> **Material shown**
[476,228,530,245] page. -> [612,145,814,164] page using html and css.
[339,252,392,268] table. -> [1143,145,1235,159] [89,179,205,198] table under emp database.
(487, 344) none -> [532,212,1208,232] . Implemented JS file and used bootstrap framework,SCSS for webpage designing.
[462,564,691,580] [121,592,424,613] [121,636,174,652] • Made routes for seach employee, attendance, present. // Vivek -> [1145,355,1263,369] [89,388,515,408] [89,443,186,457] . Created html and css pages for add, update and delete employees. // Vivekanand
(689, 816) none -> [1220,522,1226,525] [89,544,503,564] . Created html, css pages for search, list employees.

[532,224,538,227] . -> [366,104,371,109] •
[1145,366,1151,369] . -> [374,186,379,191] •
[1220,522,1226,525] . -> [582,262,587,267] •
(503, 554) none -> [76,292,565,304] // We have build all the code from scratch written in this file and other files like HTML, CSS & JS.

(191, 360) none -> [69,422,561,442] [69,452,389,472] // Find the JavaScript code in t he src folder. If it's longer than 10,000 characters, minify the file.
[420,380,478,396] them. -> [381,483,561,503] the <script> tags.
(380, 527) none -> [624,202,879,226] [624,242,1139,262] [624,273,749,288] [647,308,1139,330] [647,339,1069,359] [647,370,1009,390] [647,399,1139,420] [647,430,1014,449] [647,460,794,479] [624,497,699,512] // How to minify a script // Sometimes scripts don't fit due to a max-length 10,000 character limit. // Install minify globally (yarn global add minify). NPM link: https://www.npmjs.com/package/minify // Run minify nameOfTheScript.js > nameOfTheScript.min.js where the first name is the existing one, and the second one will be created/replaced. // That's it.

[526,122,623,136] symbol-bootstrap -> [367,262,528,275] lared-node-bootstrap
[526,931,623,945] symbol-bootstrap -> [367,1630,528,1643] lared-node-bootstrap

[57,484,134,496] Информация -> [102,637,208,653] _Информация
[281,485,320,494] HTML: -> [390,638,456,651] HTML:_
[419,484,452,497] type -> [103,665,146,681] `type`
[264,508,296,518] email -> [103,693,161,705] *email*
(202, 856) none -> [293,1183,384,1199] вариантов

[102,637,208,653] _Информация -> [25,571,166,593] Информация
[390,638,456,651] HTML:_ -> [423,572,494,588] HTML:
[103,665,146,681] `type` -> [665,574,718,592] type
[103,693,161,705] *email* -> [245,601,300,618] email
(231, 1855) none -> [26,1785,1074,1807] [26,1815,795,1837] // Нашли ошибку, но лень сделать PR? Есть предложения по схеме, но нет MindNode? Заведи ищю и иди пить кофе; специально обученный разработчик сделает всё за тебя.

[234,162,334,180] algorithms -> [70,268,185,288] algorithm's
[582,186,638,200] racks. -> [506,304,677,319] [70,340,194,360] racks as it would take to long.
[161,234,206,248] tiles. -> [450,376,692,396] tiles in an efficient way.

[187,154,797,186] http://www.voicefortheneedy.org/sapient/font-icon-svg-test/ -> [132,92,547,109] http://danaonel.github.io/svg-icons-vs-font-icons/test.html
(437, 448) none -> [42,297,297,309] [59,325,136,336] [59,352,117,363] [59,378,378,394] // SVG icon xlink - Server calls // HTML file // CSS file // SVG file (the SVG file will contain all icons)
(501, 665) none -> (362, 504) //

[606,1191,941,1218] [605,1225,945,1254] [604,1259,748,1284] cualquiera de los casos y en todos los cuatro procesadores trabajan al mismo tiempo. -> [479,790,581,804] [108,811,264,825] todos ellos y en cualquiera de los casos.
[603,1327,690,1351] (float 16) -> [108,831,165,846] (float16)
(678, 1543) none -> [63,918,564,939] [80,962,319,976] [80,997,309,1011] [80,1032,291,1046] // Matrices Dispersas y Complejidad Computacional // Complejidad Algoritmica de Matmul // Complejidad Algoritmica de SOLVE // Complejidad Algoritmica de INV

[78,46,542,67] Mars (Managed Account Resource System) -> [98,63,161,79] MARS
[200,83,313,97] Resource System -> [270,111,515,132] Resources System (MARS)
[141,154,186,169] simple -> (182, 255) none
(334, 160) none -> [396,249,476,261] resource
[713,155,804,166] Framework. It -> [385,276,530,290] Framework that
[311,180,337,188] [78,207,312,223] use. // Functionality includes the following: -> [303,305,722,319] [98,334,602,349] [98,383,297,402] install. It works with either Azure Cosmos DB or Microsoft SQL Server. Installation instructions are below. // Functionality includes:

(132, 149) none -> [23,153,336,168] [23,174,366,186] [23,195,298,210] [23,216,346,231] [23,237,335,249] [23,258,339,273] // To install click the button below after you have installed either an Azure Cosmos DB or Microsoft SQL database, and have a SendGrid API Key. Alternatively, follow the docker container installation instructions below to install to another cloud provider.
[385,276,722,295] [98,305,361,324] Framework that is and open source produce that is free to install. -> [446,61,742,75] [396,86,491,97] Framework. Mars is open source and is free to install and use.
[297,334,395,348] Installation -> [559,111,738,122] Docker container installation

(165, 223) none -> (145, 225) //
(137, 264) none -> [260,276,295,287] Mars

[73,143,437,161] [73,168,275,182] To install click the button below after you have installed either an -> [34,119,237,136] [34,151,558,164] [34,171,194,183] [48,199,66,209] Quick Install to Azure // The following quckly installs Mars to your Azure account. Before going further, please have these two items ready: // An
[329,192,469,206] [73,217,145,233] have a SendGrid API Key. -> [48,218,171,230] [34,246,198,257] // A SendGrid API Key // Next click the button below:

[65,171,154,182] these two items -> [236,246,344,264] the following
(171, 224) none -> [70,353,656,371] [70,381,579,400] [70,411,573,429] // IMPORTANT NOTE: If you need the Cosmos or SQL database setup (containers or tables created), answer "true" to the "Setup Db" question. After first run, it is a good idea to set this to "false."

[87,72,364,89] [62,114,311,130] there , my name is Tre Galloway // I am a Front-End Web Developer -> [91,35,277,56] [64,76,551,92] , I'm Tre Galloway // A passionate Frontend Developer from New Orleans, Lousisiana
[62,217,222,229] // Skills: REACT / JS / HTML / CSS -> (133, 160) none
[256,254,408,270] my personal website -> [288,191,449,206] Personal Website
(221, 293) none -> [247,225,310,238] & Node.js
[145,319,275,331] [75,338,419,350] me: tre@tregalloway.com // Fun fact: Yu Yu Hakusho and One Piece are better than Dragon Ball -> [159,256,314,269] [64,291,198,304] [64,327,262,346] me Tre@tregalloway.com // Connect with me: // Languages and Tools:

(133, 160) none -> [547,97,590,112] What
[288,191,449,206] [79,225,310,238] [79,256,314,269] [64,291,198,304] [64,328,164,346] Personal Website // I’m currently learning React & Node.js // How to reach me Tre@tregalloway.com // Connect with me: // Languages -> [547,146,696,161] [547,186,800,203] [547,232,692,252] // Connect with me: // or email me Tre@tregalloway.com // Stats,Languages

> **Problem statement**
The required output is every line of the entries, starting at the one that contains "(221, 293) none" and ending at the last, copied exactly.

> **Your solution**
(221, 293) none -> [247,225,310,238] & Node.js
[145,319,275,331] [75,338,419,350] me: tre@tregalloway.com // Fun fact: Yu Yu Hakusho and One Piece are better than Dragon Ball -> [159,256,314,269] [64,291,198,304] [64,327,262,346] me Tre@tregalloway.com // Connect with me: // Languages and Tools:

(133, 160) none -> [547,97,590,112] What
[288,191,449,206] [79,225,310,238] [79,256,314,269] [64,291,198,304] [64,328,164,346] Personal Website // I’m currently learning React & Node.js // How to reach me Tre@tregalloway.com // Connect with me: // Languages -> [547,146,696,161] [547,186,800,203] [547,232,692,252] // Connect with me: // or email me Tre@tregalloway.com // Stats,Languages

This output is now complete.